2 Misafir - 2 Masaüstü
5 sn
129
Cevap
2
Favori
20.117
Tıklama
Daha Fazla
İstatistik
  • Konu İstatistikleri Yükleniyor
0 oy
Öne Çıkar
Sayfa: 12345
Sayfaya Git
Git
sonraki
Giriş
Mesaj
  • Konuyu Konu DIsında açtım..Ne yazıkki Kimse yorum yazmadı.Şu an 2.Abdülhamit'in liderlik sırlarıyla ilgili bi kitap okuyorum ve sürekli merak etmişimdir hayatını......Kitapta sürekli olumlu özelliklerinden bahsettiği için nasıl bi padişah oldugunu hala kafamı kurcalamakta..

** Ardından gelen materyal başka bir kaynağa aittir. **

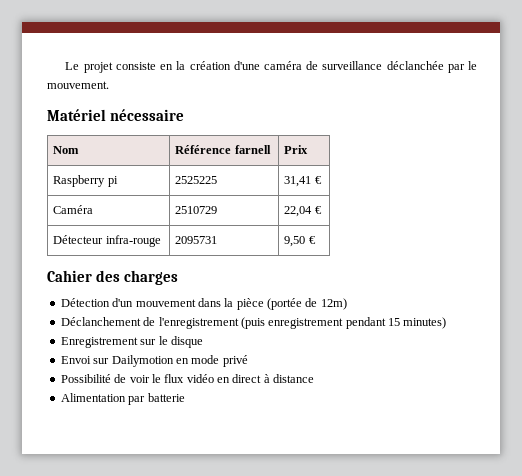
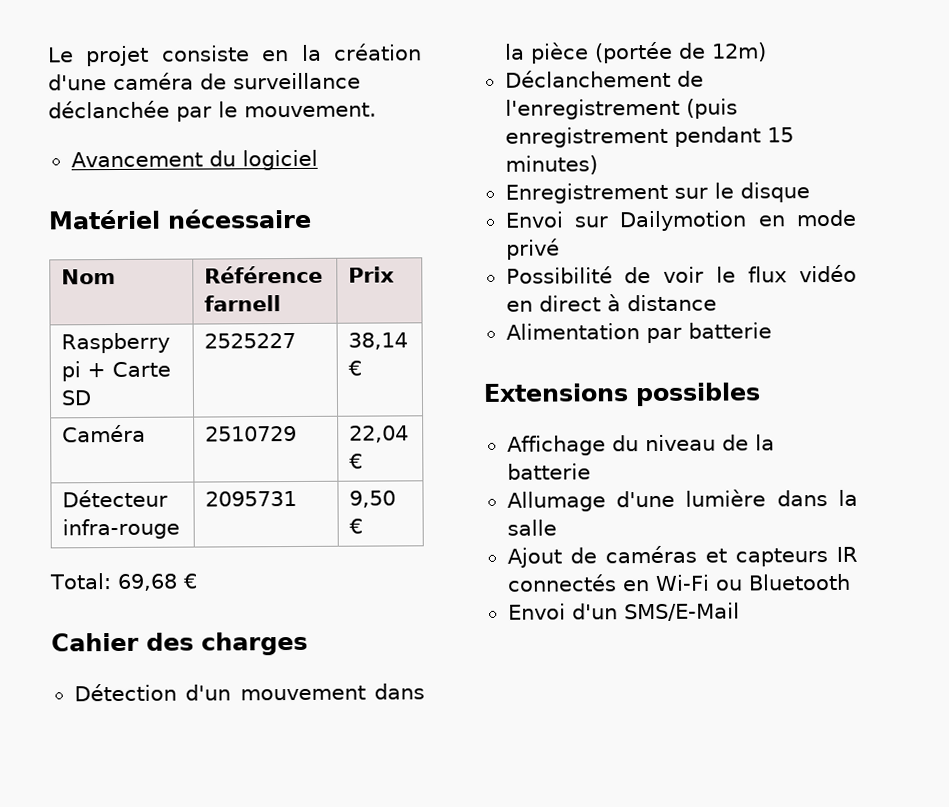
+ Avancement du logiciel
- Raspberry pi | 2525225 | 31,41 €
+ Raspberry pi + Carte SD | 2525227 | 38,14 €
+ Total: 69,68 €
+ Extensions possibles
+ Affichage du niveau de la batterie
+ Allumage d'une lumière dans la salle
+ Ajout de caméras et capteurs IR connectés en Wi-Fi ou Bluetooth
+ Envoi d'un SMS/E-Mail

    2.Abdülhamit gerçekten bu ülke için canını bile fedaya hazır gerçek bi vatansever mıydı yoksa MEclis-i Mebusan'ı da kapatark tek başına bu ülkeyi yönetme sevdasına düşmüş bi hayalperest miydi??



    < Bu mesaj bu kişi tarafından değiştirildi habader -- 14 Mart 2007; 8:31:38 >



  • 33 yıl boyunca memleketi bir arada tutabilmiş birine ne denir...

    Bazıları hain der... Oysa Sultan Abdulhamit iktidaradan devrildikten sonra Osmanlı hızla dağılmıştır...
  • quote:

    Orjinalden alıntı: Kemall

    33 yıl boyunca memleketi bir arada tutabilmiş birine ne denir...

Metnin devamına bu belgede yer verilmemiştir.